There is something about a piano that stirs my soul.  I have been listening to this album by Philip Wesley over the last few days.  I am particularly taken by the piece I've embedded above entitled, "Light and Shadow."  So often our dualistic minds want to classify and categorize everything.  We have containers labeled, "Good" and "Bad" in our minds and we want to file every experience and encounter in one of those boxes.  But sometimes it isn't that easy.  Sometimes a moment might initially be bad, only with time reveal something good.  There is a messy mixture of both good and bad in our lives that play prayerfully off each other. 

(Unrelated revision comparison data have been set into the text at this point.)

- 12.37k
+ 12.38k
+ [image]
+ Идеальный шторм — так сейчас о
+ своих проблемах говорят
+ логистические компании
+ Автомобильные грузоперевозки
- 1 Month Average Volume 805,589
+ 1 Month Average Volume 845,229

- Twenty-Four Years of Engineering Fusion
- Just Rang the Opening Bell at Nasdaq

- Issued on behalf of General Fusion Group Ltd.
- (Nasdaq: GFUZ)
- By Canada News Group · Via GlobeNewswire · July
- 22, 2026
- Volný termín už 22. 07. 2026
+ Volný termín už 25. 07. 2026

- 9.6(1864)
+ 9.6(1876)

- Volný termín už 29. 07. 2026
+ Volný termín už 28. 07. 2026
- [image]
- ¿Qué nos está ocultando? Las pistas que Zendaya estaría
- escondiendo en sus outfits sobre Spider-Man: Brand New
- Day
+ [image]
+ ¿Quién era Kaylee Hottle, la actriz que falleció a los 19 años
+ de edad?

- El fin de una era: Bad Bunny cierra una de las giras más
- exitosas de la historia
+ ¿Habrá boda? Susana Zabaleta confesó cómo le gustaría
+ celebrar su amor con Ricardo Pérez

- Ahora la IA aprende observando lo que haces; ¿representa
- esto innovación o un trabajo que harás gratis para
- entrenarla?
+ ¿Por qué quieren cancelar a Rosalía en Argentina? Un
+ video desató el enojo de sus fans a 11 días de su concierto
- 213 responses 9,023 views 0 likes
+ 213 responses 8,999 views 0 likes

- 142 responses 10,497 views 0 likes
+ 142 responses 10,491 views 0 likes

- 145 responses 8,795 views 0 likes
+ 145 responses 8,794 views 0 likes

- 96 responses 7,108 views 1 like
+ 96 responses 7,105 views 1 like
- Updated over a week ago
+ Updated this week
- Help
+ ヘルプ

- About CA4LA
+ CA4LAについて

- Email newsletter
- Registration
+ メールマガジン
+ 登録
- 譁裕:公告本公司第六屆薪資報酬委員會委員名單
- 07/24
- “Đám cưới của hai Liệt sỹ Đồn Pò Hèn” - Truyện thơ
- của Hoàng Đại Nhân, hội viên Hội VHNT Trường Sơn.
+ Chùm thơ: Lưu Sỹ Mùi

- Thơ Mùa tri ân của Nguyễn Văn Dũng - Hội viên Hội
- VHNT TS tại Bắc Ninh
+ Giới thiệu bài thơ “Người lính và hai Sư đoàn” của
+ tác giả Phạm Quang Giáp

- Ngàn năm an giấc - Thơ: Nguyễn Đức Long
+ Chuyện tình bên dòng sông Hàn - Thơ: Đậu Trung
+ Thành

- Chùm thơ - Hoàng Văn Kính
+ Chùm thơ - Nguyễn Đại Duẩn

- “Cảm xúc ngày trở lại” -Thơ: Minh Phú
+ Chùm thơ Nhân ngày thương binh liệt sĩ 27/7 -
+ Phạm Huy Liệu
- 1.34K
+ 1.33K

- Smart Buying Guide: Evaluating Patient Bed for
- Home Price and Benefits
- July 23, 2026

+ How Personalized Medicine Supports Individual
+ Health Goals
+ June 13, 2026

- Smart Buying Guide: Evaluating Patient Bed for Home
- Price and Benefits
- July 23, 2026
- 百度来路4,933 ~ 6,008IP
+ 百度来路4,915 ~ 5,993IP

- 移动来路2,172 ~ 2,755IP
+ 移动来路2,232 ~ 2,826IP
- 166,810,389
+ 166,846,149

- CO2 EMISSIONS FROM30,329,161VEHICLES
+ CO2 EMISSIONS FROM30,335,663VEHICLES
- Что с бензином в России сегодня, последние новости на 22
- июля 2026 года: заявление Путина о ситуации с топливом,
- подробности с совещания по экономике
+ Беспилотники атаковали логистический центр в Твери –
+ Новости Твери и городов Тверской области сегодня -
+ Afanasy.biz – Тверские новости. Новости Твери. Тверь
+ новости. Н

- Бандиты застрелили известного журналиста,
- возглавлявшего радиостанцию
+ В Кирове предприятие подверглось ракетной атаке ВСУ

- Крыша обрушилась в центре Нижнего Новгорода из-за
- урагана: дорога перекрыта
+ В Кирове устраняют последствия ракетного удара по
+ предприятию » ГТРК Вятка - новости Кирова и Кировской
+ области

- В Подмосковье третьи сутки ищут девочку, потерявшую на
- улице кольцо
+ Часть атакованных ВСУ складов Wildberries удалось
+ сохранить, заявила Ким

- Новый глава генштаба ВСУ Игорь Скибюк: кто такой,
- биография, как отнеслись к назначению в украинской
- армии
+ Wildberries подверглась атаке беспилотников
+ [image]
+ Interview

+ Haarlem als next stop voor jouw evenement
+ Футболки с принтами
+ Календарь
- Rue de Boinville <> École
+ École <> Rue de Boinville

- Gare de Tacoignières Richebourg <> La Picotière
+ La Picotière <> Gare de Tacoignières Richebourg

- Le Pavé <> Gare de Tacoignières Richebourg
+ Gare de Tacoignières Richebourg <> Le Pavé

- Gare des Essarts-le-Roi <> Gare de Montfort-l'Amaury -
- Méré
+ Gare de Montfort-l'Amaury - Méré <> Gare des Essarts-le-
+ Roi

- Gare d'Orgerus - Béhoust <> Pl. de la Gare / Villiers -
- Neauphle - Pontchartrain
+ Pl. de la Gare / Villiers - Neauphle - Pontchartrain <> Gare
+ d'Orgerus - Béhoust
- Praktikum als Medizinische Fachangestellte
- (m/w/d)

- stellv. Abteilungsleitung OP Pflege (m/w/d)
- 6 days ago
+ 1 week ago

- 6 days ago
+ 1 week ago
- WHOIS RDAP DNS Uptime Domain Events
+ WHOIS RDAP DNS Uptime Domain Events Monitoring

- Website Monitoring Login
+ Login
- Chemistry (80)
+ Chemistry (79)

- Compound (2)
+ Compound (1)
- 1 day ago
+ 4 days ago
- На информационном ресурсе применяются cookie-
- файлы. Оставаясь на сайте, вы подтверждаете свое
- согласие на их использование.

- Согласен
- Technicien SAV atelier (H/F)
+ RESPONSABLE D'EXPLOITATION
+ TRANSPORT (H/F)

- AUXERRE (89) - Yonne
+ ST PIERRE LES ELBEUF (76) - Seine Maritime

Likewise we tend to think of light as good, shadow as bad.  Yet, the gospel of nature has been trying to teach and tell us that these two are in a divine dance with each other.  We need shadows, night, to see the stars.  We need night to slow down, after all when you cannot see well you don't want to bump into the dresser or stub your toe.  We need a time each day when our souls can catch up with us.  We need rest to be renewed.  And we need light streaming in with its generous offering of vitamin D for our bodies.  Just as a leaf soaks in the rays of sun to feed, fuel the growth, so as humans (made from the same soil in which a tree is nurtured and nourished) we need to feel the warmth of sun baptizing our faces.

Metaphorically, life is a divine dance between light and shadow.  And I want to be careful to suggest or say an experience is always one or the other.  For example, laughter can be a light to our lives or it can be at another's expense that hurts and harms and perpetuates prejudice.  Pain can initially feel like a shadow but as we process the difficult days might reveal a truth we never would have heard any other way.  Not that all pain does this, but sometimes it can.  Light and shadow moving mysteriously and marvelously together.

I often wonder if we say Jesus was born on a silent, holy night under a star-filled sky because during the daytime we are too busy, too wrapped up in our own agendas to really pay attention to God.  Even though God interrupted and entered our world at a night, most were still to preoccupied to pay attention.  Might that still be true?

There is a prayer practice known as the examine, where every night, before you go to bed, you review the day inviting God to sit alongside you. 
Where did the light stream in beautiful ways?
Where was the light too bright, even blinding?
Where did the shadow disguise or disrupt you?
Where did the shadow help slow you down?
How might tomorrow be a day saturated with the sacred?

I pray this week you might practice the examine, sit with these question each night, maybe as you reply the above melody of music above. 

May there be more than a trace of grace guiding each of us in these days of shadow and light.